Among the lines below, copy exactly those from the one with "Pellet pot sorter - pellet,: 5 -> 8" through the one with "total: 19149.97 -> 17067.27", counting both ends.

**Records for the exercise**
========

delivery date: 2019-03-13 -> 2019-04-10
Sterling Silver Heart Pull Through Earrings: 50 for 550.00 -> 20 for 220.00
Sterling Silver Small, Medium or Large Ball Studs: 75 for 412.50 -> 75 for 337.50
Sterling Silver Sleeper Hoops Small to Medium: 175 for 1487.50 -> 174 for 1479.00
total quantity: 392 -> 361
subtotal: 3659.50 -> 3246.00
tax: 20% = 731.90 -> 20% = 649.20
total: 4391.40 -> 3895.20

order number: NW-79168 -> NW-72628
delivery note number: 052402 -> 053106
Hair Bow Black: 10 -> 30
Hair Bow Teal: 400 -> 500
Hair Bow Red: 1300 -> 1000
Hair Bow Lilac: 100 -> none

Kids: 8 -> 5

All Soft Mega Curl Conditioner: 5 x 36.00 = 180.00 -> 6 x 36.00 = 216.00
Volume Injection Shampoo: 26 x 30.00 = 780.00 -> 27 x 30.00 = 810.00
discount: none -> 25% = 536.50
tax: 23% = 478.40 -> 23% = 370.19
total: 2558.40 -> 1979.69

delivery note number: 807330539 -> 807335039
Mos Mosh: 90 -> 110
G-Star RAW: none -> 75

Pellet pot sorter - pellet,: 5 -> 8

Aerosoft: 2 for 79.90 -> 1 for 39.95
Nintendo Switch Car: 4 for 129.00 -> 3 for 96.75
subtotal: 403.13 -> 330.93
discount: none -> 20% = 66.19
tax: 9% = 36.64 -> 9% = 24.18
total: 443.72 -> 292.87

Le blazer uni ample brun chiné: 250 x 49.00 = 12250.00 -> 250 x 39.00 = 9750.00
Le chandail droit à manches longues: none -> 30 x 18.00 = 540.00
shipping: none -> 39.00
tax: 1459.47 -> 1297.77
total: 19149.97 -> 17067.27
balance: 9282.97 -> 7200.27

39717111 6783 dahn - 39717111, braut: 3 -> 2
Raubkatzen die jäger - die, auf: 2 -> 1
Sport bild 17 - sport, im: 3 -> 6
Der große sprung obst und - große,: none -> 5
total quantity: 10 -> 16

========

**Completed exercise**
Pellet pot sorter - pellet,: 5 -> 8

Aerosoft: 2 for 79.90 -> 1 for 39.95
Nintendo Switch Car: 4 for 129.00 -> 3 for 96.75
subtotal: 403.13 -> 330.93
discount: none -> 20% = 66.19
tax: 9% = 36.64 -> 9% = 24.18
total: 443.72 -> 292.87

Le blazer uni ample brun chiné: 250 x 49.00 = 12250.00 -> 250 x 39.00 = 9750.00
Le chandail droit à manches longues: none -> 30 x 18.00 = 540.00
shipping: none -> 39.00
tax: 1459.47 -> 1297.77
total: 19149.97 -> 17067.27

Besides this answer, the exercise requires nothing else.